I have a VPN setup to a bastion host. I'm attempting to map 10.8.0.0/17 into 10.0.0.0/17 so that the IP address 10.8.1.1 gets mapped to 10.0.1.1 in my local network.

I imagine the culprit of this problem is

iptables -t nat -A PREROUTING -d 10.8.0.0/17 -j DNAT --to-destination 10.0.0.0-10.0.127.255
                                                     ^^^^^^^^^^^^^^^^^^^^^^^^^^^^^^^^^^^^^^
####
# This allows you to DNAT connections in a round-robin way over a given range of destination addresses.
# --to-destination ipaddr-ipaddr
#     Address range to round-robin over. 
# What I Want:
#    10.8.0.1 -> 10.0.0.253 -> 10.0.0.1
# What I Get:
listening on tun0, link-type RAW (Raw IP), snapshot length 262144 bytes
04:41:15.934726 IP 10.8.255.1 > 10.8.0.1: ICMP echo request, id 93, seq 1, length 64

listening on eth0, link-type EN10MB (Ethernet), snapshot length 262144 bytes
05:50:27.228399 IP 10.0.0.253 > 10.0.52.24: ICMP echo request, id 93, seq 1, length 64
                                ^^^^^^^^^^
                              Wrong IP Address!!!

How do I write the (first 17 bit/last 15 bits) of the destination into a new destination.
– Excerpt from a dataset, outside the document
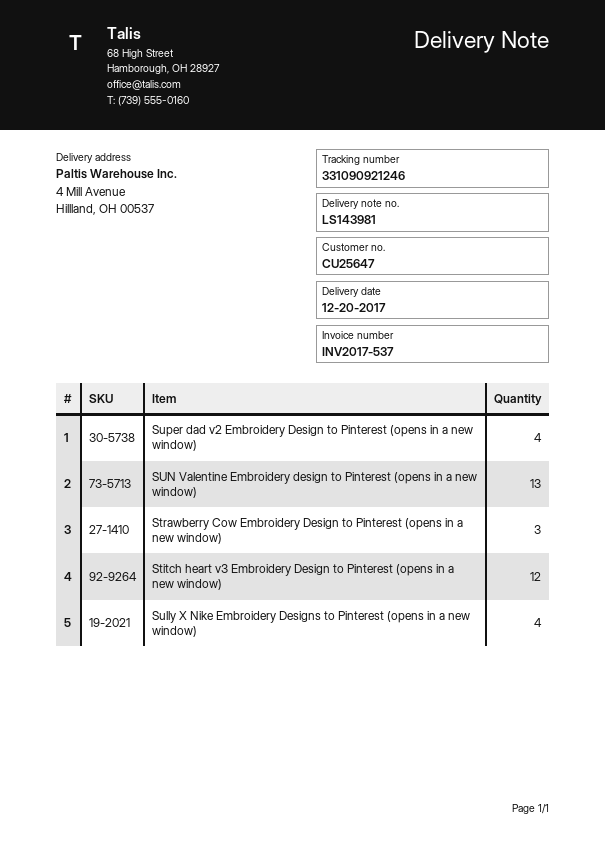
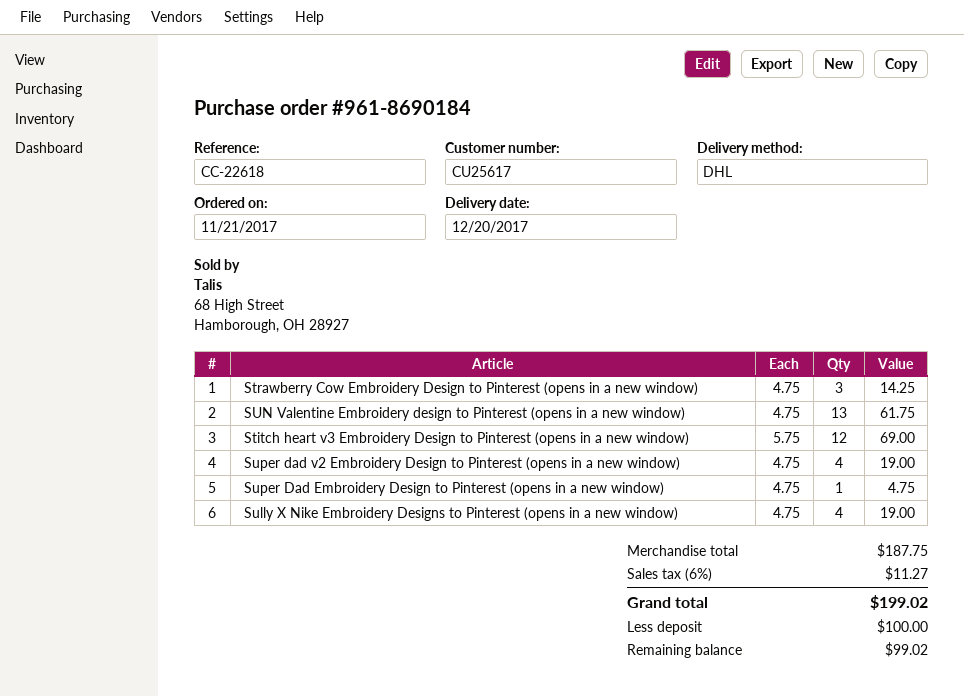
customer number: CU25647 -> CU25617
Super Dad Embroidery Design to Pinterest (opens in a new window): none -> 1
A more clear example of what I'm aiming to achieve is 10.8.0.100 in the VPN correlates to 10.0.0.100 in my LAN network.

Note: This is my first time setting up routing between two networks, if there's any obvious mistakes or inconsistency with normal conventions please address it, I'm still learning. IPTables how to nat 10.8.a.b to 10.0.a.b?

Networks

LAN (10.0.0.0/16)

network VPN IP
10.0.0.1 ISP Gateway
10.0.0.253 Home OpenVPN Gateway (10.8.255.2)

VPN (10.8.0.0/16)

network VPN IP
10.8.0.0/16 Reserved Clients (Start at 10.8.128.1)
10.8.0.0/17 IP Forward NAT 10.8.0.0/17 -> 10.0.0.0/17 via 10.8.255.2
10.8.255.1 Cloud Server Gateway
10.8.255.2 Home OpenVPN Gateway (LAN: 10.0.0.253)

VPN Routes

network gateway Notes
10.8.0.0/16 10.8.255.1 Entire network
10.8.0.0/17 10.8.255.2 all IP address should translate the last 15 bits onto the destination (10.8.0.100 -> 10.0.0.100)

IPTables

root@gwhome# iptables -A FORWARD -i tun0 -o eth0 -m conntrack --ctstate NEW -j ACCEPT
root@gwhome# iptables -A FORWARD -m conntrack --ctstate ESTABLISHED,RELATED -j ACCEPT
root@gwhome# iptables -t nat -A POSTROUTING -o eth0 -j MASQUERADE
root@gwhome# iptables -t nat -A PREROUTING -d 10.8.0.0/17 -j DNAT --to-destination 10.0.0.0-10.0.127.255

This machine is not the network gateway, so I've seen some people mention the need for SNAT, but I think the need for this should be alleviated by MASQUERADE. A confirmation on this would be appreciated.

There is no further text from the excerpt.